Ein Gericht sprach der Familie Asyl zu, die niederländische Regierung erkannte es jedoch wieder ab. Jahrelang stritt die Familie um Anerkennung. Im Oktober diesen Jahres hätten sie nun abgeschoben werden sollen – also flüchtete Sasun mit seiner Familie in eine Kirche.

Seit dem 26. Oktober leben sie nun in der Bethel-Kirche in Den Haag. Und die Polizei kommt nicht an sie ran. (Trouw auf Niederländisch, Quartz auf Englisch)

Warum? Weil es niederländischen Polizistinnen und Polizisten untersagt ist, einen laufenden Gottesdienst zu stören. 

Und genau das macht die Bethel-Kirche seit Ende Oktober: Sie hält ihren Gottesdienst am Laufen. Seither lebt die Familie geschützt im Gotteshaus, ihr Fall bleibt in der Schwebe.

Mehr als 300 Pastoren hätten Hilfe angeboten (Bethel-Kirche). 24 Stunden am Tag wird der Dienst abgehalten, mittlerweile kommen Menschen aus dem ganzen Land, um zu helfen.
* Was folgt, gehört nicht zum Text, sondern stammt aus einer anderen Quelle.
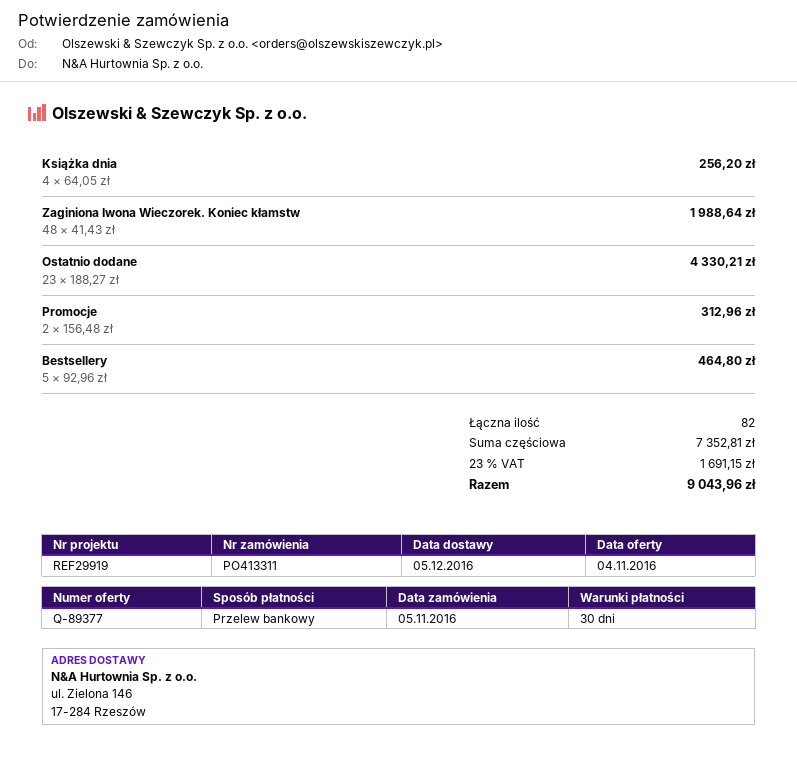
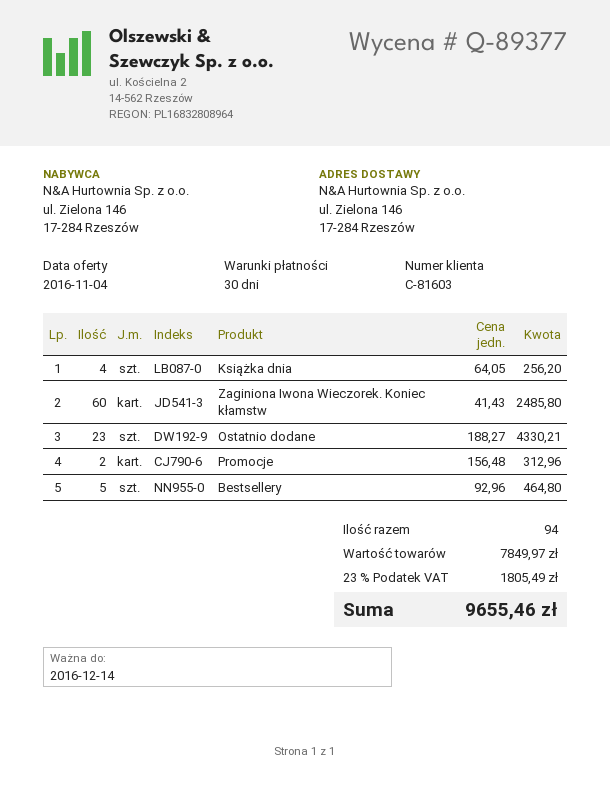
Zaginiona Iwona Wieczorek. Koniec kłamstw: 48 x 41.43 = 1988.64 -> 60 x 41.43 = 2485.80
total quantity: 82 -> 94
subtotal: 7352.81 -> 7849.97
tax: 23% = 1691.15 -> 23% = 1805.49
total: 9043.96 -> 9655.46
Jemand hat zudem eine Petition eingerichtet, um die niederländische Regierung von einer Abkehr zu überzeugen. Mehr als 240.000 Unterschriften gibt es bereits.

In den Niederlanden wird das Asylrecht seit Jahren stark diskutiert. 

Rechtspopulistische Strömungen, allen voran Geert Wilders "Partei für die Freiheit", haben Zulauf. Sie fordern eine strengere Politik gegenüber Geflüchteten. (bpb)

Zumindest das Engagement in der Bethel-Kirche zeigt: Nicht jeder in den Niederlanden ist mit dieser Politik einverstanden.